The invention has been shown and described in preferred form only, and by way of example, and many variations may be made in the invention which will still be comprised within its spirit. It is understood, therefore, that the invention is not limited to any specific form or embodiment except insoar as such limitations are included in the appended claims.

Claims

1. A casing for a thermal turbomachine having a heat insulation liner, characterized by the liner being a multilayer formation comprising:

a metallic bond coat in direct contact with the casing wall,

a ceramic heat insulation layer bonded to the bond coat,

an abradable coating in the form of a porous, predominantly metallic, top layer bonded to the ceramic layer.

2. A casing as defined in claim 1 including a metallic honeycomb fixed to the casing, the metallic bond coat and ceramic layer partially filling the honeycomb cells.

3. A casing as defined in claim 2 wherein the abradable coating fills the remaining portion of the honeycomb cells until flush with the exposed face of the honeycomb.

4. A casing as defined in claim 3 wherein the porous, predominantly metallic, material is a metal-chromium-aluminium-yttrium alloy.

5. A casing as defined in claim 1 wherein the metallic bond coat comprises a Ni-Cr-Al alloy including 4.5 to 7.5%, by weight, aluminium, 15.5 to 21.5%, by weight, chromium, the remainder being nickel.

6. A casing as defined in claim 1 wherein the ceramic heat insulation layer comprises ZrO.sub.2 stabilized with a material selected from the group consisting of 5 to 31% CaO, 8 to 20% Y.sub.2 O.sub.3, and 15 to 30% MgO.

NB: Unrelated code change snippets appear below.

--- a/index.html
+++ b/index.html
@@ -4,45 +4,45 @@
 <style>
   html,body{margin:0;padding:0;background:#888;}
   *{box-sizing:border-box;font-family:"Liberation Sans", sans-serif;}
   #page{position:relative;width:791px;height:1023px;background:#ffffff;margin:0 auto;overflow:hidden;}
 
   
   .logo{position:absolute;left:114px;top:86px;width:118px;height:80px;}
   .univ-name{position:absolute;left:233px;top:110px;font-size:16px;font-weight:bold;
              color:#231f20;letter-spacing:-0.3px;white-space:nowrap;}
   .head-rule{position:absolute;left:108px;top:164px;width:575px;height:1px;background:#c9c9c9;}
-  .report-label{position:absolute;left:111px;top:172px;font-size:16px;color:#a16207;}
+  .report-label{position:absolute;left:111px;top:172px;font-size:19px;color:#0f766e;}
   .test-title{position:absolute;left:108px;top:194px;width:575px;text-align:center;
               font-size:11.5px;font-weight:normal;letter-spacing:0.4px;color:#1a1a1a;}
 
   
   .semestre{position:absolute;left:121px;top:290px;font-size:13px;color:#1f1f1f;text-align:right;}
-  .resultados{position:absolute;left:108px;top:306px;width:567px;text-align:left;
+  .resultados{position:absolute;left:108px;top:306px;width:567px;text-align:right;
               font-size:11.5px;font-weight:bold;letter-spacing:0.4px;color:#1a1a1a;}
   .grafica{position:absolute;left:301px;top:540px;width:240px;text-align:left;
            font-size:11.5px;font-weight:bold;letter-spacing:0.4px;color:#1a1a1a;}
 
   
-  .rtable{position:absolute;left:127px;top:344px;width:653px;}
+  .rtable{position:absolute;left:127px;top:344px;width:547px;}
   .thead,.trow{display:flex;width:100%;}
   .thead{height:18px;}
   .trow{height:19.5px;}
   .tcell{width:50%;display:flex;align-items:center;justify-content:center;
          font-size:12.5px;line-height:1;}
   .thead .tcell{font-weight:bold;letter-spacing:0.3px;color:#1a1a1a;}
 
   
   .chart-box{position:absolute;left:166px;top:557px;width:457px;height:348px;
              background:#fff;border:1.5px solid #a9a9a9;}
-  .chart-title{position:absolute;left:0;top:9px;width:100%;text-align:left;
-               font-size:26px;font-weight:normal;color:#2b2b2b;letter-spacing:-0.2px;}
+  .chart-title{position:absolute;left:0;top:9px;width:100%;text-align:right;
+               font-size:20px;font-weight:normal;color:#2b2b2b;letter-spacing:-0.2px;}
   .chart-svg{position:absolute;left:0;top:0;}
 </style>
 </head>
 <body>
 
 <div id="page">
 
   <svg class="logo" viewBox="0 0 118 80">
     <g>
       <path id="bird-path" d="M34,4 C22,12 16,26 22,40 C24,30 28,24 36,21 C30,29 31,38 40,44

7. A casing as defined in claim 1 wherein the top layer is selected from the group consisting of Ni-Cr-alloy, Ni-BN metal-ceramic compound, Ni-polyamid metal-plastic compound, an Ni-graphite compound.

8. A casing as defined in claim 1 including a metallic honeycomb fixed to the casing, the metallic bond coat and the ceramic heat insulation layer completely filling the cells of the honeycomb.

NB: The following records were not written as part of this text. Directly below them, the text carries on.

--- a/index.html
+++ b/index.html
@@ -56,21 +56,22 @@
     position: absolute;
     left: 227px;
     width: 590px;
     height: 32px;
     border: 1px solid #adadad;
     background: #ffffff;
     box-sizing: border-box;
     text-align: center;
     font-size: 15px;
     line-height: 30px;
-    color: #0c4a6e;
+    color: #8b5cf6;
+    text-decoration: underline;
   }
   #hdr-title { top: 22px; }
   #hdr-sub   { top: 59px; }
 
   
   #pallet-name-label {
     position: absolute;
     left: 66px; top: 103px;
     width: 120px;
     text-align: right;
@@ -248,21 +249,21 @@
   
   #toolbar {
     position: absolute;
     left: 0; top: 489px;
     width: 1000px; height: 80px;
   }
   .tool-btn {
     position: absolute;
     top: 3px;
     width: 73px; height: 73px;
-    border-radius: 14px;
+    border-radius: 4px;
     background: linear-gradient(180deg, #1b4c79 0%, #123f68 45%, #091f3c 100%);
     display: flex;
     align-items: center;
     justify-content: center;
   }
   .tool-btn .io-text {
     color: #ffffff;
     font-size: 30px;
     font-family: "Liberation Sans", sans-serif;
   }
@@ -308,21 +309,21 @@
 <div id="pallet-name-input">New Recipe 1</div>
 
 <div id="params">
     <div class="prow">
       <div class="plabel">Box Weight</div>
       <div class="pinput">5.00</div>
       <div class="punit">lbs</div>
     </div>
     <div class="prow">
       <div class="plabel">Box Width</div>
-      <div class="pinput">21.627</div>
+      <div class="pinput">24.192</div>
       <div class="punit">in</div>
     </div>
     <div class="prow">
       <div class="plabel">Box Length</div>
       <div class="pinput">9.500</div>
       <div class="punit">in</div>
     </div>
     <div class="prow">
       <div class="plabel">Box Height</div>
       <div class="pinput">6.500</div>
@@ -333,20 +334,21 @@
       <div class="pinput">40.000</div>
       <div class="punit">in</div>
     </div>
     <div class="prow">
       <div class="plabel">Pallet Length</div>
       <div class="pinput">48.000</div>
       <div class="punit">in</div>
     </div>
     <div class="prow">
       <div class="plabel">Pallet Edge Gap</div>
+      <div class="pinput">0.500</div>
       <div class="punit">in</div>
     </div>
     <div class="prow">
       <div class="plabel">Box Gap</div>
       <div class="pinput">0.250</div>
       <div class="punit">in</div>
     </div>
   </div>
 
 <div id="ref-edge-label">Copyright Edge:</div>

9. A method of making a thermal turbomachine casing having a heat insulation liner, comprising the steps of:

depositing a metallic bond coat directly on the casing wall,

depositing a ceramic heat insulation layer on the bond coat,

both the bond coat and ceramic layer being deposited by flame or plasma spraying, and the ceramic layer being applied before any cooling of the bond coat, and

depositing an abradable coating in the form of a porous, predominantly metallic, top layer on the ceramic layer, the top layer being deposited by flame or plasma spraying before any cooling of the ceramic layer.

10. A method as defined in claim 9 including the step of peening the casing wall prior to depositing the bond coat on it.

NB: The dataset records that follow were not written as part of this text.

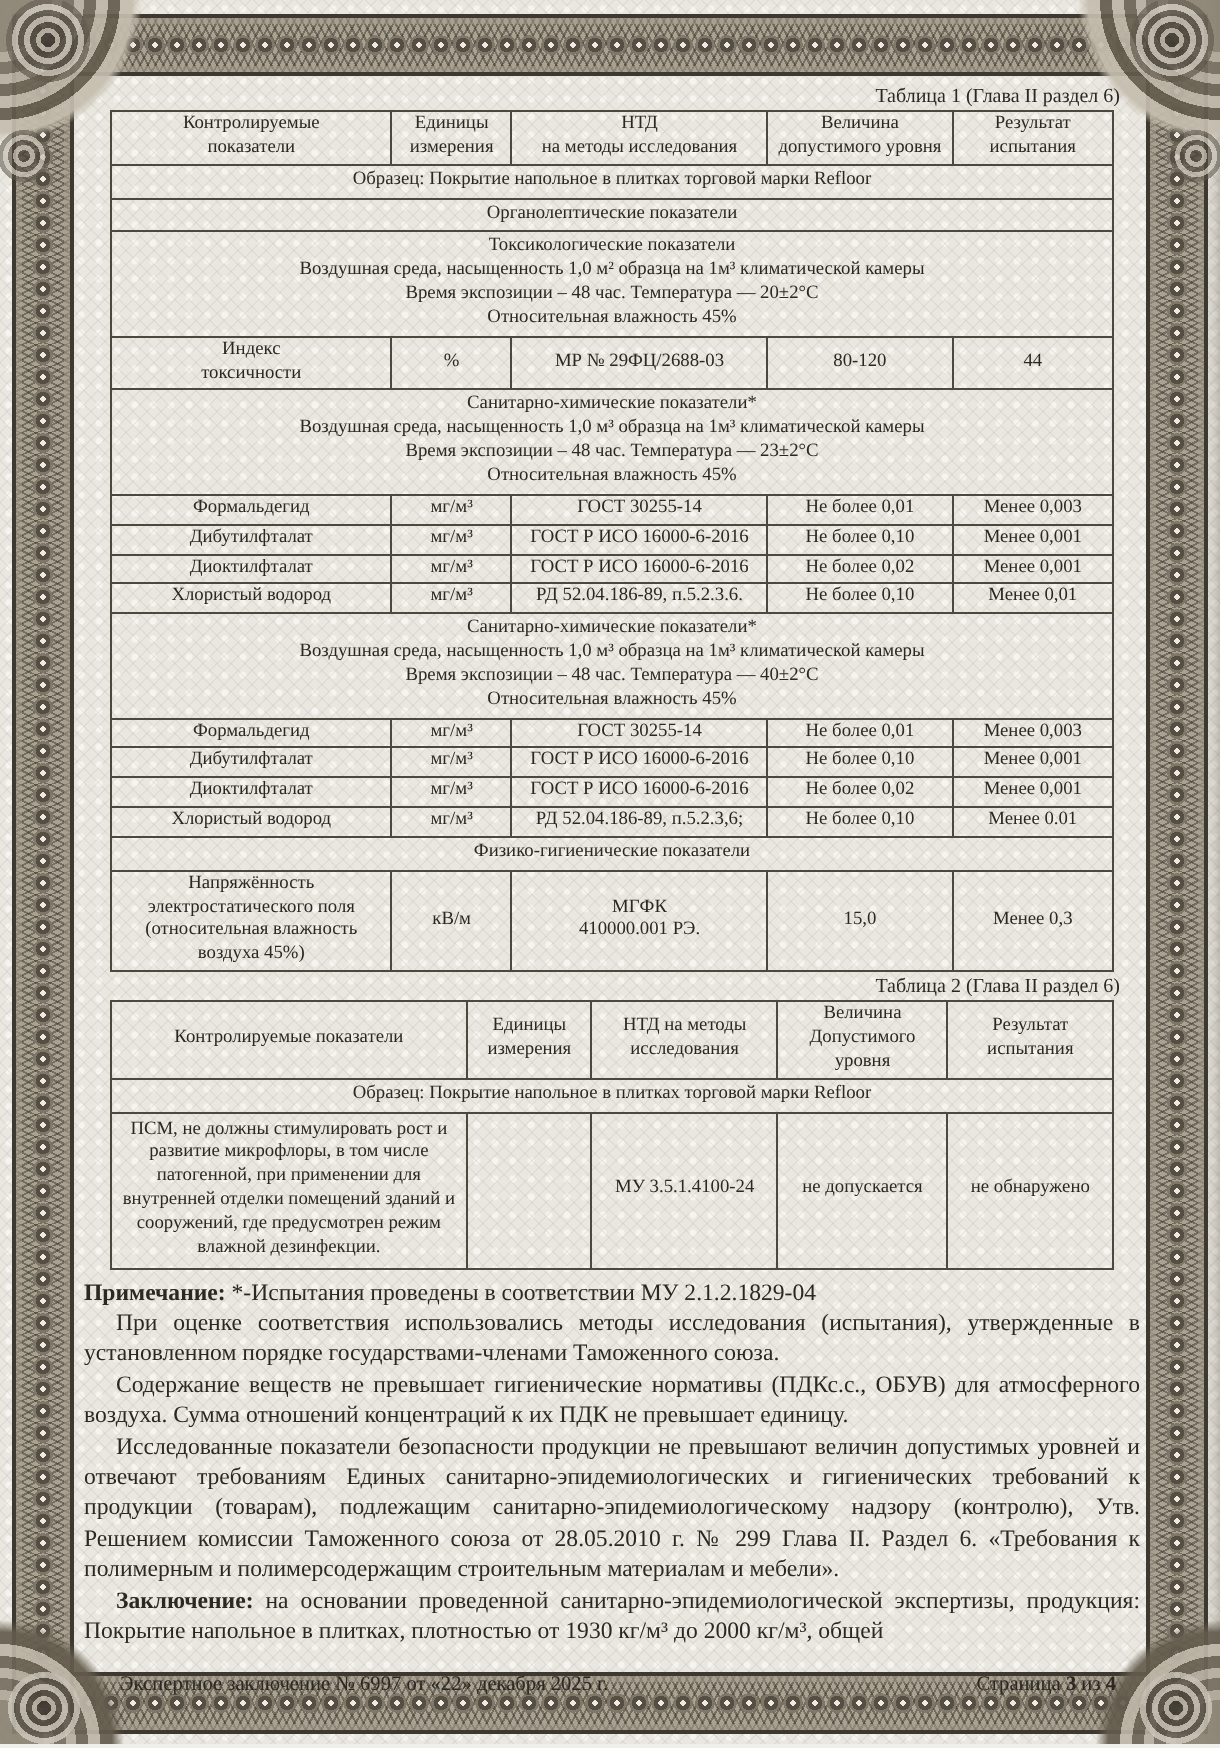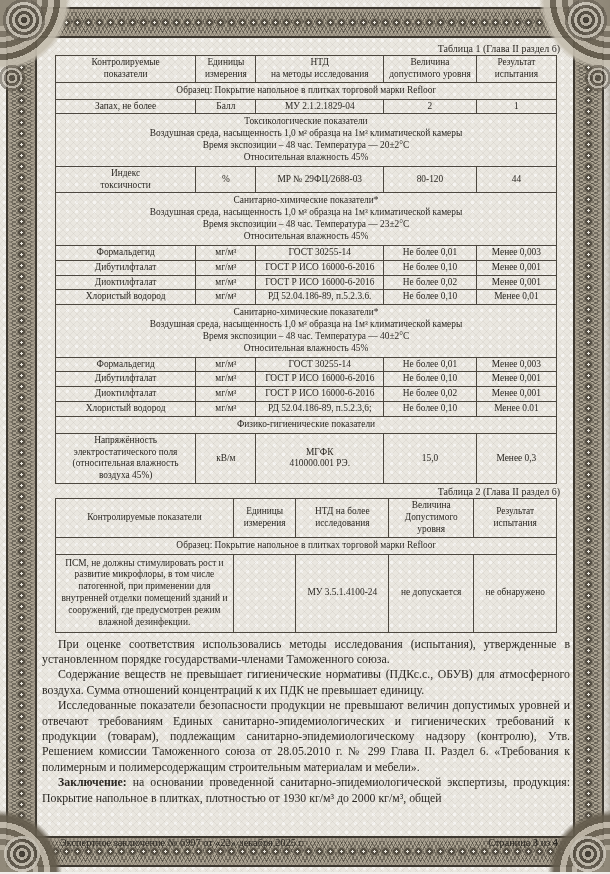--- a/index.html
+++ b/index.html
@@ -110,25 +110,21 @@
 на методы исследования</th>
             <th>Величина
 допустимого уровня</th>
             <th>Результат
 испытания</th>
           </tr>
           <tr>
             <td colspan="5" class="span-cell">Образец: Покрытие напольное в плитках торговой марки Refloor</td>
           </tr>
           <tr>
-            <td>Запах, не более</td>
-            <td>Балл</td>
-            <td>МУ 2.1.2.1829-04</td>
-            <td>2</td>
-            <td>1</td>
+            <td colspan="5" class="span-cell">Органолептические показатели</td>
           </tr>
           <tr>
             <td colspan="5" class="span-cell">Токсикологические показатели
 Воздушная среда, насыщенность 1,0 м² образца на 1м³  климатической камеры
 Время экспозиции – 48 час. Температура — 20±2°С
 Относительная влажность 45%</td>
           </tr>
           <tr>
             <td>Индекс
 токсичности</td>
@@ -230,21 +226,21 @@
           <col class="c2">
           <col class="c3">
           <col class="c4">
           <col class="c5">
       </colgroup>
       <tbody>
           <tr>
             <th>Контролируемые показатели</th>
             <th>Единицы
 измерения</th>
-            <th>НТД на более
+            <th>НТД на методы
 исследования</th>
             <th>Величина
 Допустимого уровня</th>
             <th>Результат
 испытания</th>
           </tr>
           <tr>
             <td colspan="5" class="span-cell">Образец: Покрытие напольное в плитках торговой марки Refloor</td>
           </tr>
           <tr>
@@ -256,20 +252,21 @@
 влажной дезинфекции.</td>
             <td class="psm-cell"></td>
             <td class="psm-cell">МУ 3.5.1.4100-24</td>
             <td class="psm-cell">не допускается</td>
             <td class="psm-cell">не обнаружено</td>
           </tr>
         </tbody>
     </table>
 
     <div class="textblock">
+      <p class="no-indent"><b>Примечание:</b><span> *-Испытания проведены в соответствии  МУ 2.1.2.1829-04</span></p>
       <p>При оценке соответствия использовались методы исследования (испытания), утвержденные в установленном порядке государствами-членами Таможенного союза.</p>
       <p>Содержание веществ не превышает гигиенические нормативы (ПДКс.с., ОБУВ) для атмосферного воздуха. Сумма отношений концентраций к их ПДК не превышает единицу.</p>
       <p>Исследованные показатели безопасности продукции не превышают величин допустимых уровней и отвечают требованиям Единых санитарно-эпидемиологических и гигиенических требований к продукции (товарам), подлежащим санитарно-эпидемиологическому надзору (контролю), Утв. Решением комиссии Таможенного союза от 28.05.2010 г. № 299 Глава II. Раздел 6. «Требования к полимерным и полимерсодержащим строительным материалам и мебели».</p>
       <p><b>Заключение:</b><span> на основании проведенной санитарно-эпидемиологической экспертизы, продукция: Покрытие напольное в плитках, плотностью от 1930 кг/м³ до 2000 кг/м³, общей</span></p>
     </div>
   </div>
 
   <div class="footer">
     <span>Экспертное заключение № 6997 от «22» декабря 2025 г.</span>
     <span><span>Страница </span><b>3</b><span> из </span><b>4</b></span>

11. A method as defined in claim 10 wherein the peening is done using Al.sub.2 O.sub.3.

12. A method as defined in claim 10 wherein the casing wall is peened to a roughness height of 30 to 40.mu.m.

13. A method as defined in claim 9 including the step of fixing a metallic honeycomb to the casing wall prior to depositing the bond coat.

14. A method as defined in claim 13 wherein the bond coat and ceramic layer only partially fill the honeycomb cells, and the abradable coating is on the ceramic layer, the top layer being deposited by flame or plasma spraying before any cooling of the ceramic layer.